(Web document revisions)

►

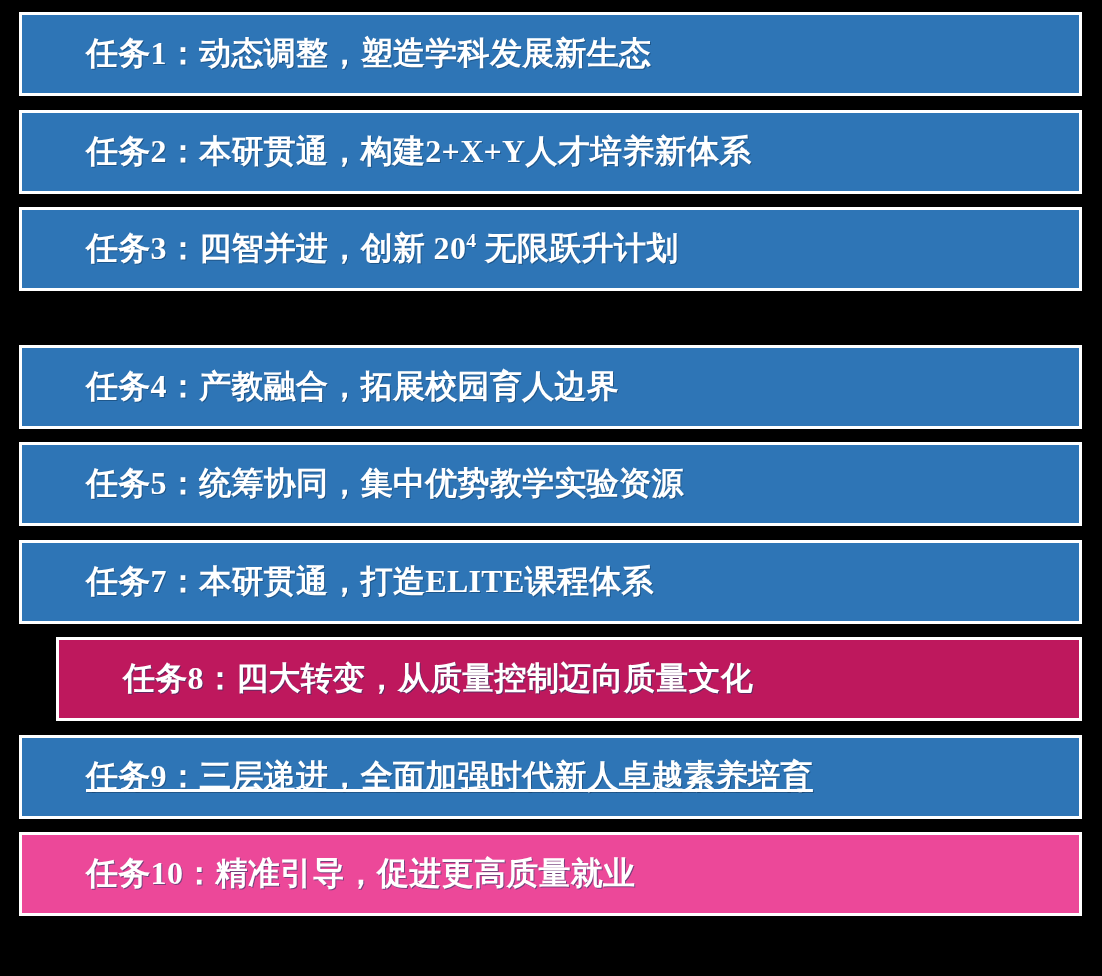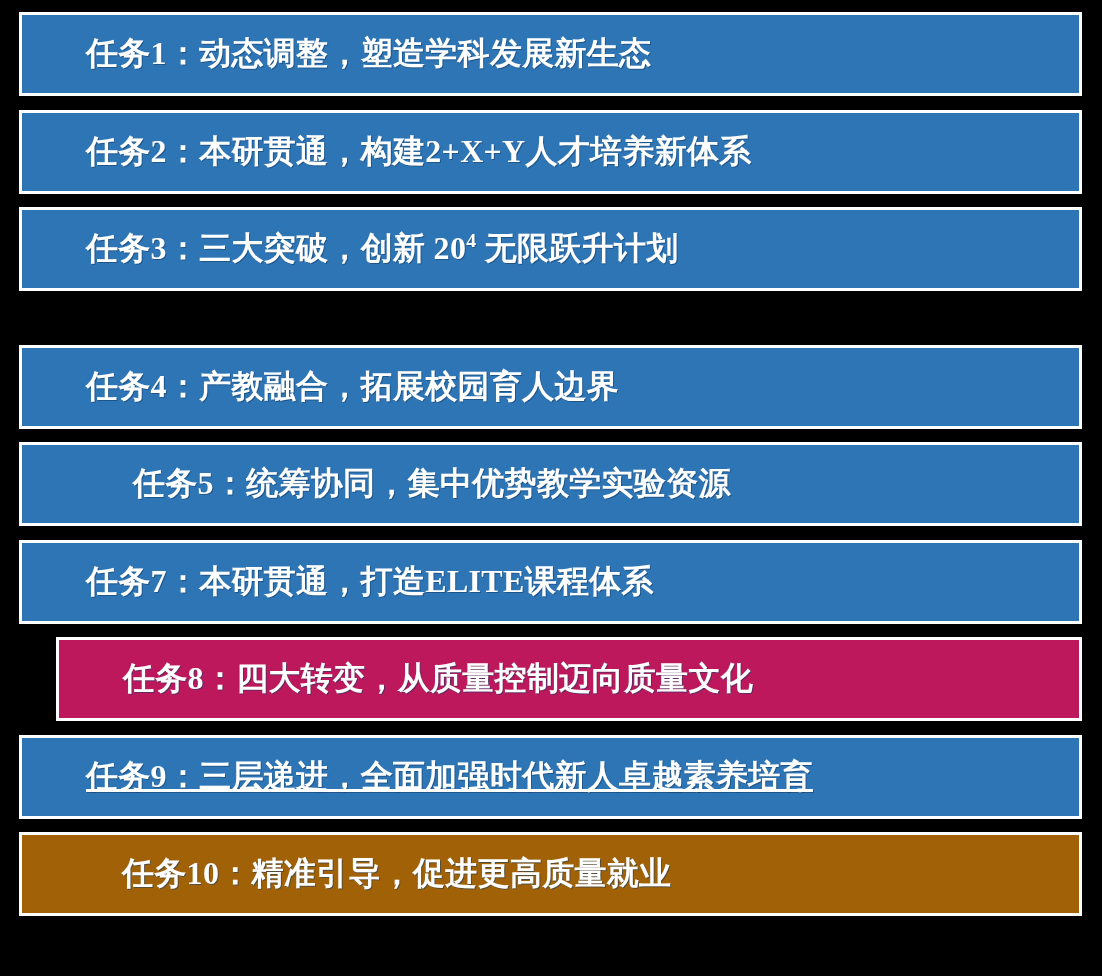--- a/index.html
+++ b/index.html
@@ -73,7 +73,7 @@
   </div>
 
   <div class="task-bar" style="background: rgb(46, 117, 182); border-color: rgb(255, 255, 255);">
-    <span class="task-label" style="color: rgb(255, 255, 255);"><span>任务3：</span><span>三大突破，</span><span>创新 20</span><sup>4</sup><span> 无限跃升计划</span></span>
+    <span class="task-label" style="color: rgb(255, 255, 255);"><span>任务3：</span><span>四智并进，</span><span>创新 20</span><sup>4</sup><span> 无限跃升计划</span></span>
   </div>
 
   <div class="task-bar" style="background: rgb(46, 117, 182); border-color: rgb(255, 255, 255); margin-top: 40px;">

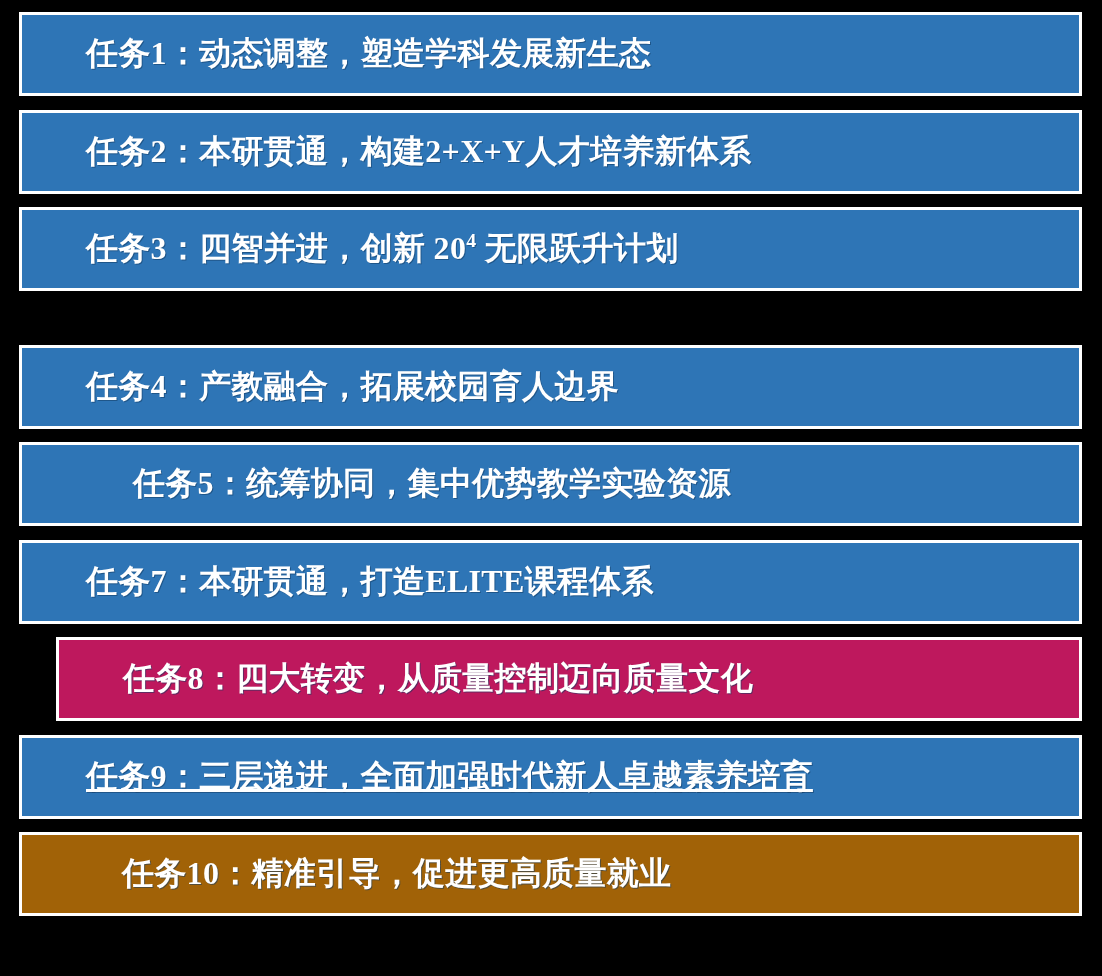--- a/index.html
+++ b/index.html
@@ -81,7 +81,7 @@
   </div>
 
   <div class="task-bar" style="background: rgb(46, 117, 182); border-color: rgb(255, 255, 255);">
-    <span class="task-label" style="color: rgb(255, 255, 255); margin-left: 47px;">任务5：统筹协同，集中优势教学实验资源</span>
+    <span class="task-label" style="color: rgb(255, 255, 255);">任务5：统筹协同，集中优势教学实验资源</span>
   </div>
 
 

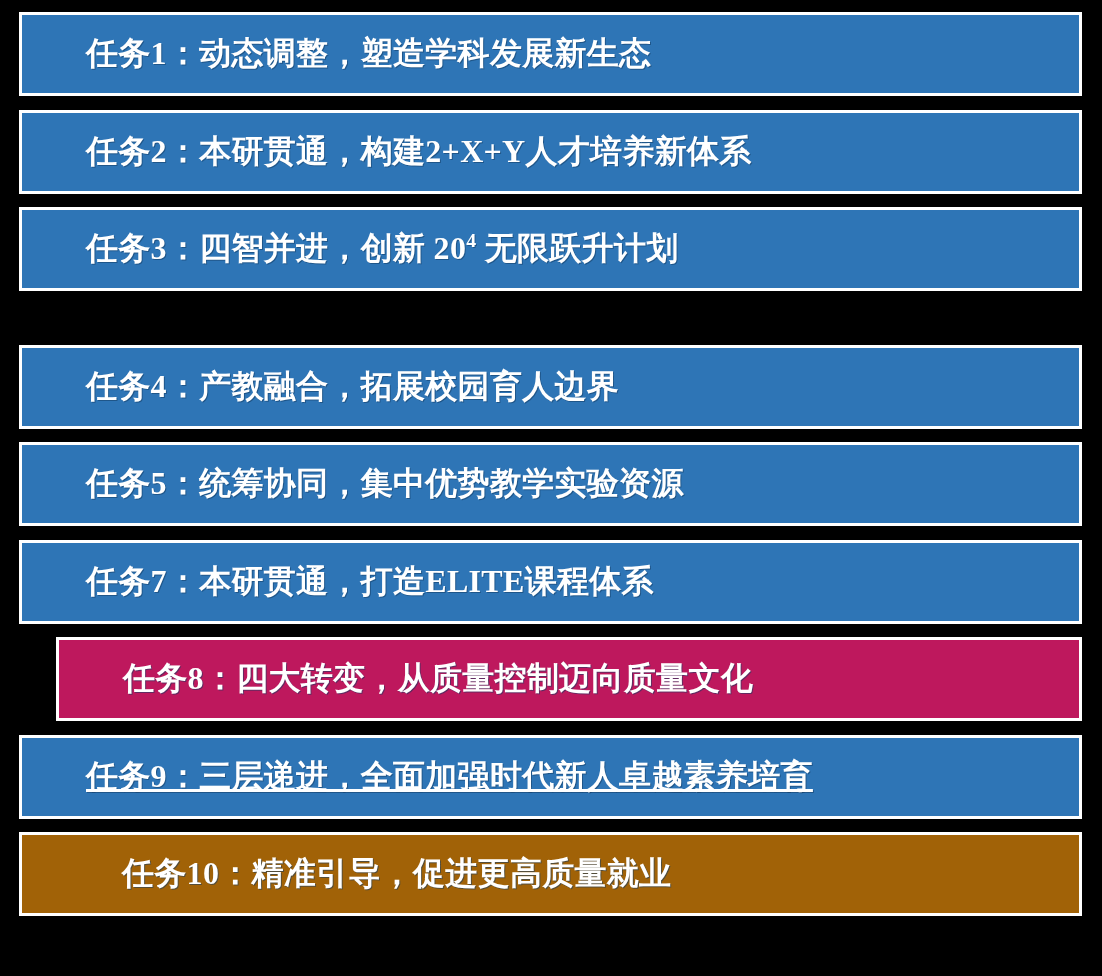--- a/index.html
+++ b/index.html
@@ -97,7 +97,7 @@
     <span class="task-label" style="color: #ffffff; text-decoration: underline;">任务9：三层递进，全面加强时代新人卓越素养培育</span>
   </div>
 
-  <div class="task-bar" style="background: #a16207; border-color: rgb(255, 255, 255); padding-left: 36px;">
+  <div class="task-bar" style="background: #ec4899; border-color: rgb(255, 255, 255);">
     <span class="task-label" style="color: rgb(255, 255, 255);">任务10：精准引导，促进更高质量就业</span>
   </div>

◄

=== EXERCISE DETAILS ===
Each line that includes the string "span" should be copied from the data.

=== YOUR RESPONSE ===
-    <span class="task-label" style="color: rgb(255, 255, 255);"><span>任务3：</span><span>三大突破，</span><span>创新 20</span><sup>4</sup><span> 无限跃升计划</span></span>
+    <span class="task-label" style="color: rgb(255, 255, 255);"><span>任务3：</span><span>四智并进，</span><span>创新 20</span><sup>4</sup><span> 无限跃升计划</span></span>
-    <span class="task-label" style="color: rgb(255, 255, 255); margin-left: 47px;">任务5：统筹协同，集中优势教学实验资源</span>
+    <span class="task-label" style="color: rgb(255, 255, 255);">任务5：统筹协同，集中优势教学实验资源</span>
     <span class="task-label" style="color: #ffffff; text-decoration: underline;">任务9：三层递进，全面加强时代新人卓越素养培育</span>
     <span class="task-label" style="color: rgb(255, 255, 255);">任务10：精准引导，促进更高质量就业</span>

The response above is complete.